Your task is to give the number of lines below that contain "extended". Give no other text.

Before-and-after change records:
-----

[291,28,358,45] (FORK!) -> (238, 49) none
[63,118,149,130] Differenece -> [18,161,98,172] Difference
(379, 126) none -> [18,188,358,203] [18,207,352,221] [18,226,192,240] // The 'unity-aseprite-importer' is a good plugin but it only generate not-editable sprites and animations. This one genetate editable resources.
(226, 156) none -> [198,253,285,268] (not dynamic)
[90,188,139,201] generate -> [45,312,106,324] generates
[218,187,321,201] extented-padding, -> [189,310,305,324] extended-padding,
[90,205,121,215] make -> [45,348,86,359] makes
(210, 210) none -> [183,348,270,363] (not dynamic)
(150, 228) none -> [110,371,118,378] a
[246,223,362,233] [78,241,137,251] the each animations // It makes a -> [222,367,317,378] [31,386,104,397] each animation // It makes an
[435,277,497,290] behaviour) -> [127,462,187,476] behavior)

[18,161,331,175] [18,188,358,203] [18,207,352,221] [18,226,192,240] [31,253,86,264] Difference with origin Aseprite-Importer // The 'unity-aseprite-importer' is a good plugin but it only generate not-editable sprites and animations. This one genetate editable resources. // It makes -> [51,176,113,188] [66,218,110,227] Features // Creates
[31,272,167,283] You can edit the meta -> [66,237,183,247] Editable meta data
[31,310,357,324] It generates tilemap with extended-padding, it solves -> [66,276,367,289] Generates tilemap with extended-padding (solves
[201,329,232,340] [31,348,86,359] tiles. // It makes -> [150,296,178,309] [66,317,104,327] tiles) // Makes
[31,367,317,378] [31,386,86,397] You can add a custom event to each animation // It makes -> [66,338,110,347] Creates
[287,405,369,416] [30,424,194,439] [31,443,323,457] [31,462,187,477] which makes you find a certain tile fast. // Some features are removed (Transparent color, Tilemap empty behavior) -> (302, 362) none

-----

- [Solution to this exercise] 2